MÉNDEZ: I think the substantive change has also been due to how President Bukele himself has changed his narrative, and his priorities, beyond the issue of the state of exception. We’ve seen how in his second term, Bukele has begun to talk about God more than in his first term. He has tried to have a very conservative narrative on the concept of family.
He has spoken in the same language of values as the Republican Party, especially the MAGA movement, and he identifies with that. So, I would say that this same transformation that Bukele has undergone is somewhat ideological.

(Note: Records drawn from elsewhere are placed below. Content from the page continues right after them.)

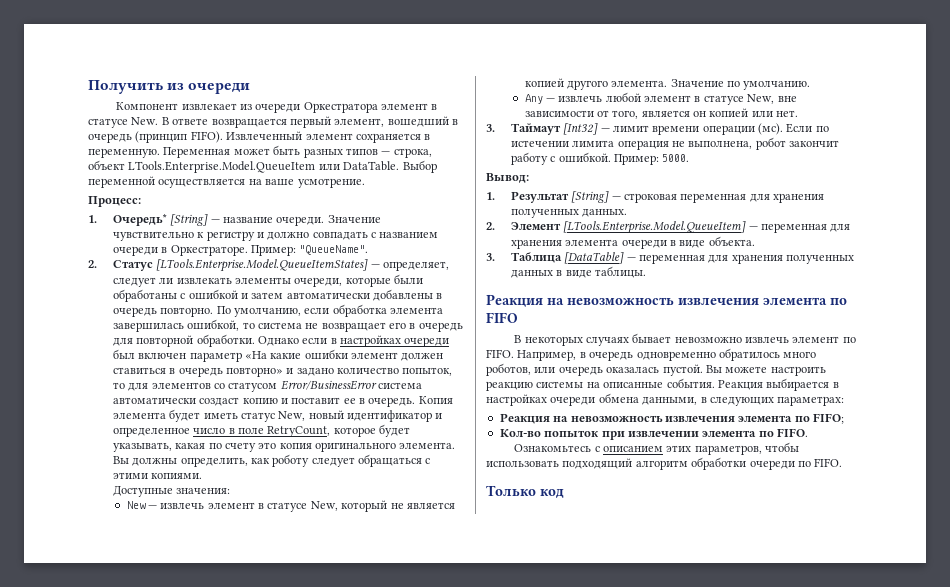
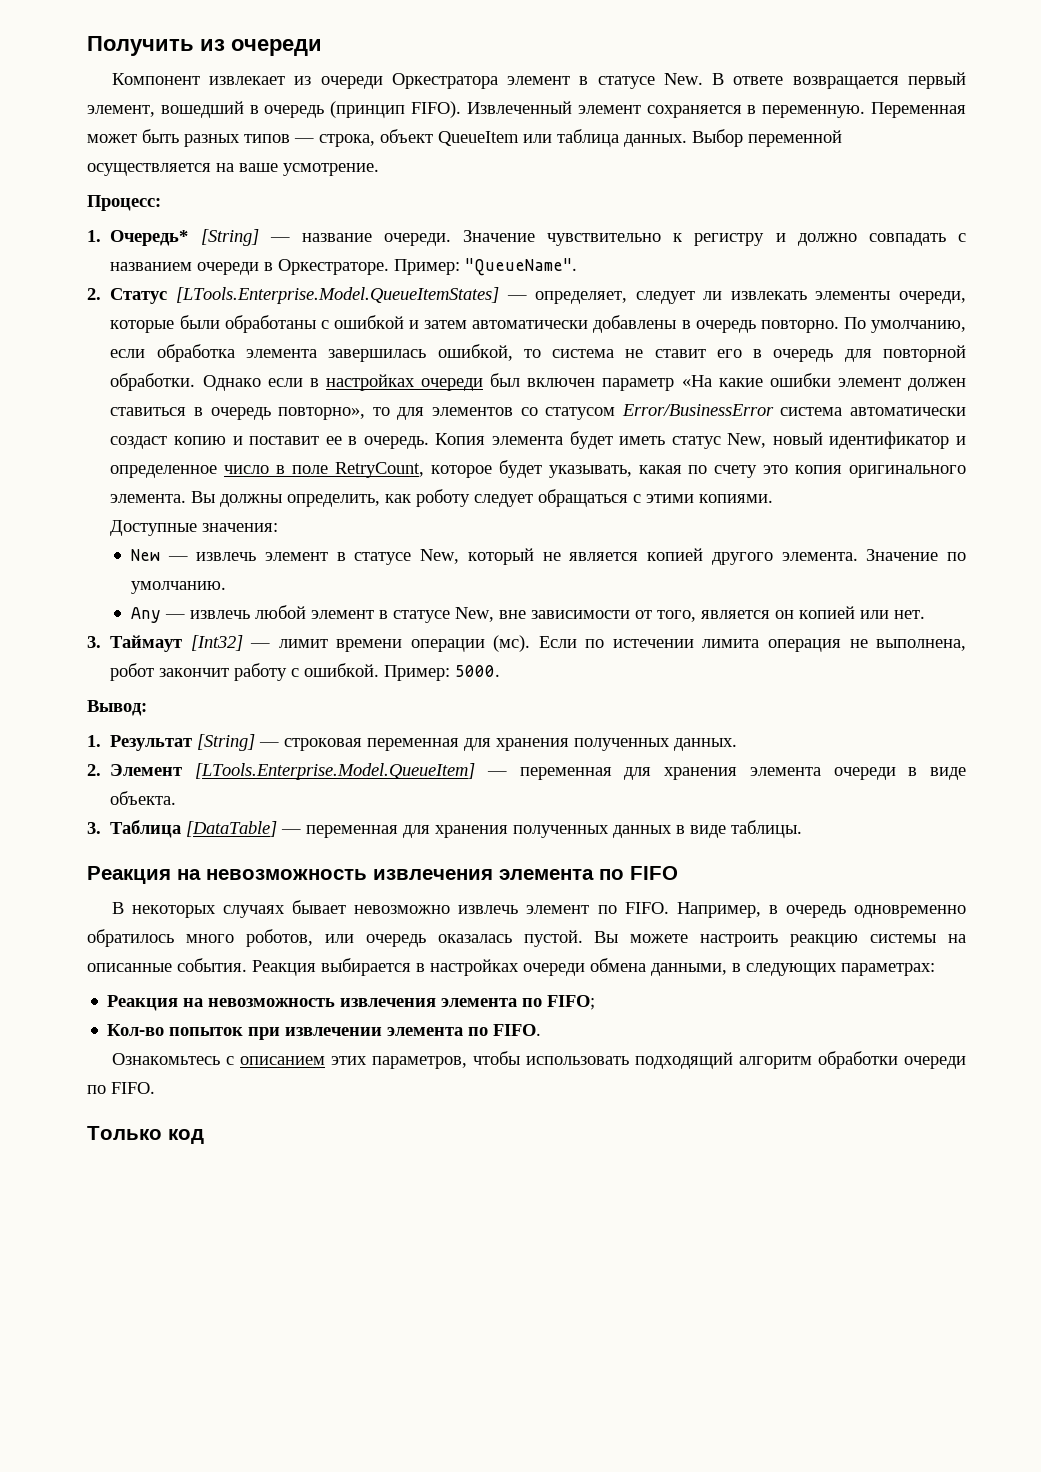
- Переменная может быть разных типов — строка, объект LTools.Enterprise.Model.QueueItem или DataTable.
+ Переменная может быть разных типов — строка, объект QueueItem или таблица данных.
- По умолчанию, если обработка элемента завершилась ошибкой, то система не возвращает его в очередь для повторной обработки.
+ По умолчанию, если обработка элемента завершилась ошибкой, то система не ставит его в очередь для повторной обработки.
- Однако если в настройках очереди был включен параметр «На какие ошибки элемент должен ставиться в очередь повторно» и задано количество попыток, то для элементов со статусом Error/BusinessError система автоматически создаст копию и поставит ее в очередь.
+ Однако если в настройках очереди был включен параметр «На какие ошибки элемент должен ставиться в очередь повторно», то для элементов со статусом Error/BusinessError система автоматически создаст копию и поставит ее в очередь.

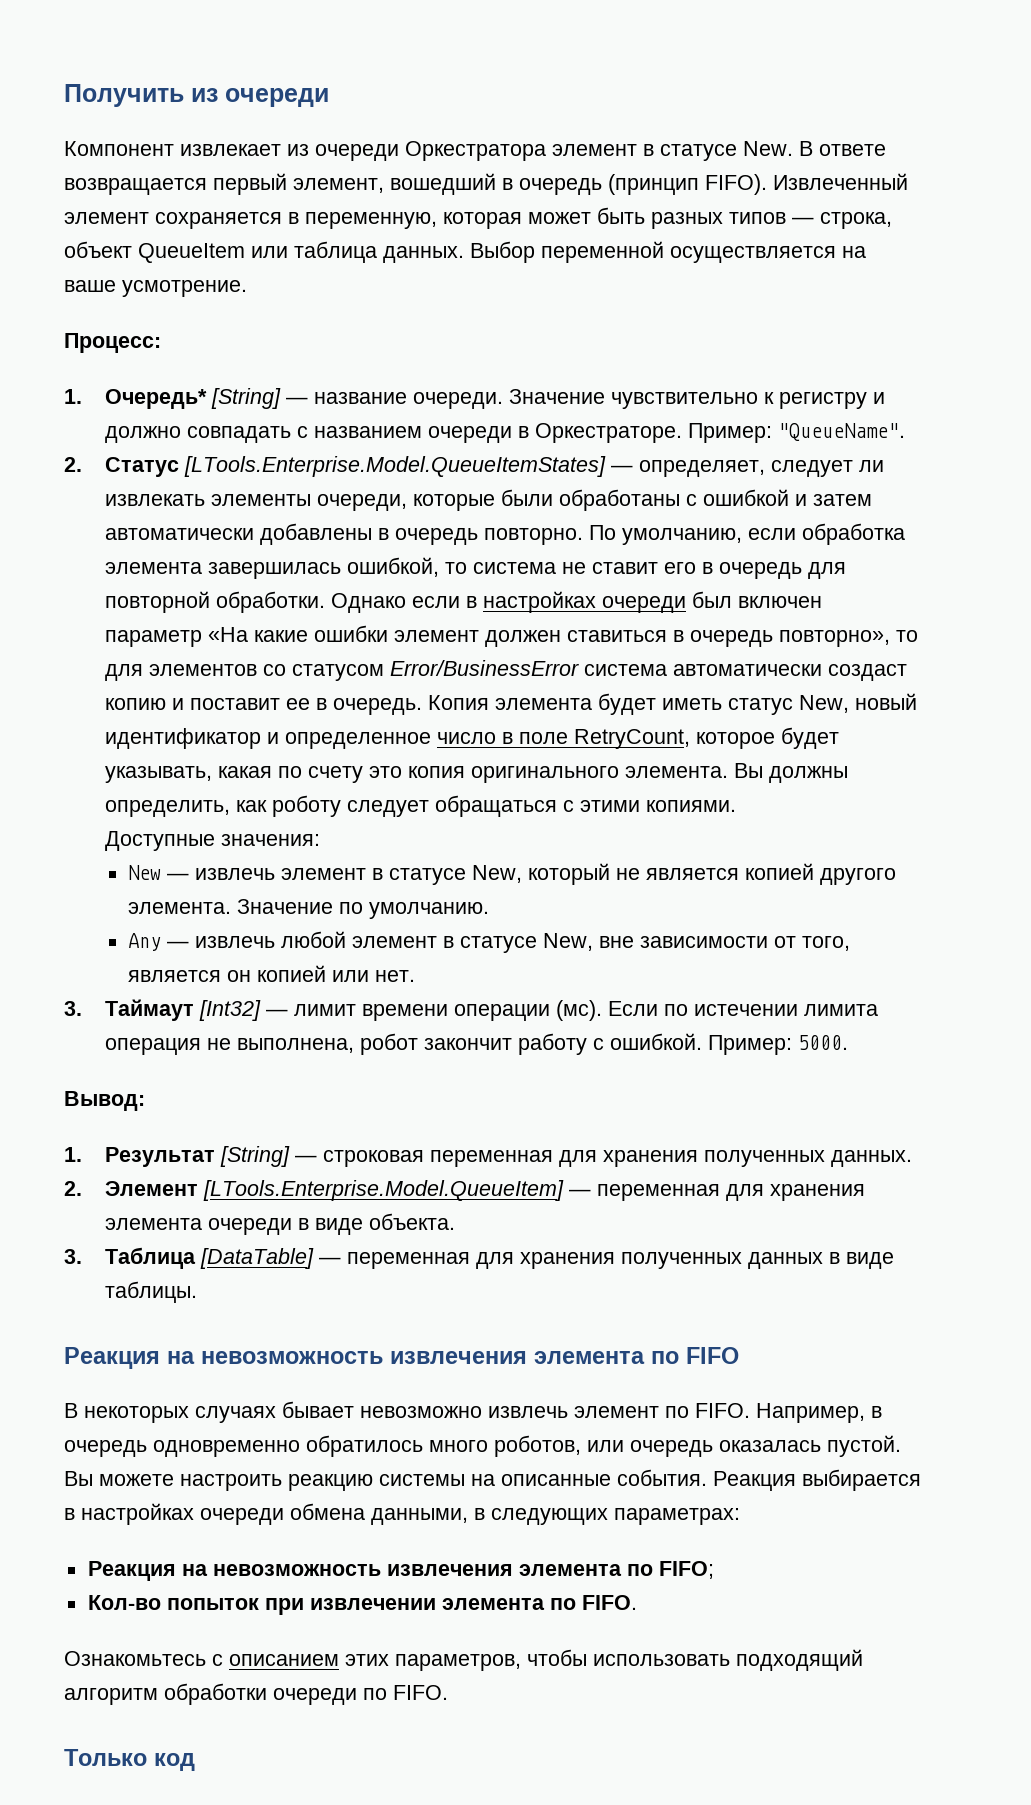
- Извлеченный элемент сохраняется в переменную. Переменная может быть разных типов — строка, объект QueueItem или таблица данных.
+ Извлеченный элемент сохраняется в переменную, которая может быть разных типов — строка, объект QueueItem или таблица данных.

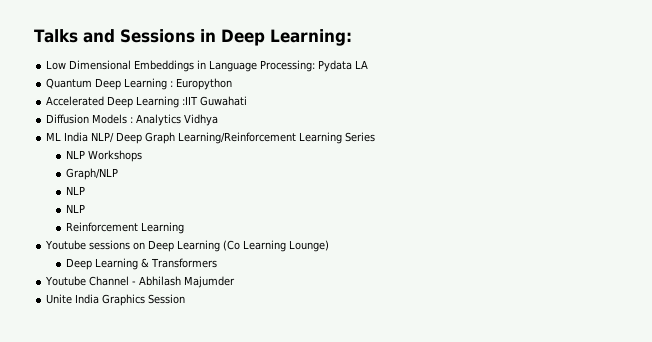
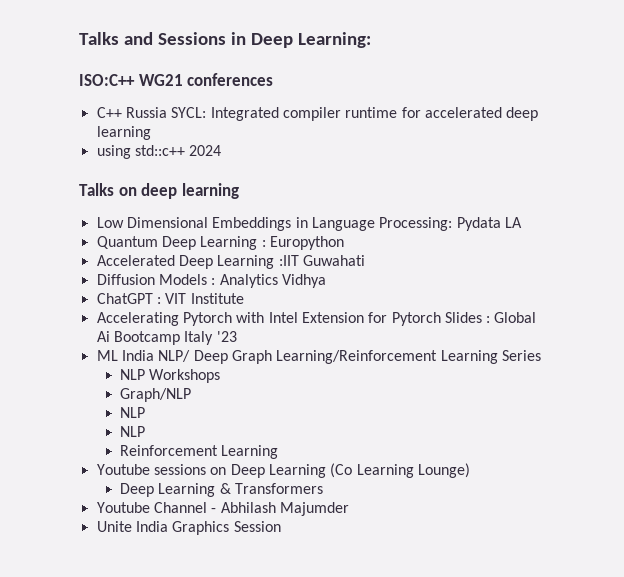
+ ISO:C++ WG21 conferences
+ C++ Russia SYCL: Integrated compiler runtime for accelerated deep learning
+ using std::c++ 2024
+ Talks on deep learning
+ ChatGPT : VIT Institute
+ Accelerating Pytorch with Intel Extension for Pytorch Slides : Global Ai Bootcamp Italy '23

GRESSIER: That’s Ana María Mendez, director for Central America at WOLA, the Washington Office on Latin America. She explains why the United States can coexist with an authoritarian leader while celebrating his security policy. Ideology, rather than democracy, became the meeting point.
[rel2]
Congress has yet to receive Trump's nomination for ambassador to El Salvador. Will he choose a discreet profile, a career diplomat like Duncan, or will he tap an overtly political figure for one of his most important allies in the hemisphere? The link between Bukele and Washington passes directly through the Republican White House, now under the leadership of Donald Trump, and his secretary of state, Marco Rubio.
And they have made a naked transaction. Bukele receives deported Venezuelans and Salvadorans at the CECOT, while Trump pressures the New York District Attorney's Office to soften cases against MS-13 leaders who could testify in the United States about Bukele's pacts with the gangs. This was revealed in recent reports by El Faro and the Washington Post. The pillars of the renewed relationship are exchanges: security, migration, silence, and impunity.
This is Michael Paarlberg, a political scientist from Virginia Commonwealth University.
PAARLBERG: He [Trump] is nearly 80 years old. No matter what, he will not be president forever. But Bukele made a risky bet: he went all in on Trump personally. Not the U.S. government, not even the Republican Party, but Trump alone. When Trump is gone —and perhaps even before— what happens to Bukele’s deal? Especially if this MS-13 Ranfla case comes out in court.
Bukele has not thought long term. He angered an entire political party, the Democrats, who will not be willing to work with him. If Trump is successful. And if Trump is successful in his plan for mass deportations, which Bukele supports, El Salvador will be getting hundreds of thousands of returned migrants and will be losing remittances from all of them, which still make up about 25% of GDP.
GRESSIER: Even so, he says Trump hasn’t cut a blank check.
PAARLBERG: However, he is not a loyal ally. As long as Bukele does things that benefit Trump politically and financially —such as offering him CECOT as a way to get around U.S. courts, and perhaps offering him some crypto deal that we don't know about yet— Trump will back him. But don’t forget that Trump regards El Salvador and most other countries as shithole countries, and disposable, if they are no longer useful to him.
GRESSIER: Bukele, now a de facto president, has kept his country under a state of exception suspending constitutional rights for three and a half years.
The U.S. press has begun to speculate that the next ambassador will be a political appointment. Trump's former special envoy to Latin America, Mauricio Claver-Carone, told the Miami Herald in July that there’s a “big pool” of people seeking political appointments to embassies.
He quipped, “I don’t recall seeing people fighting to become the ambassador to El Salvador.”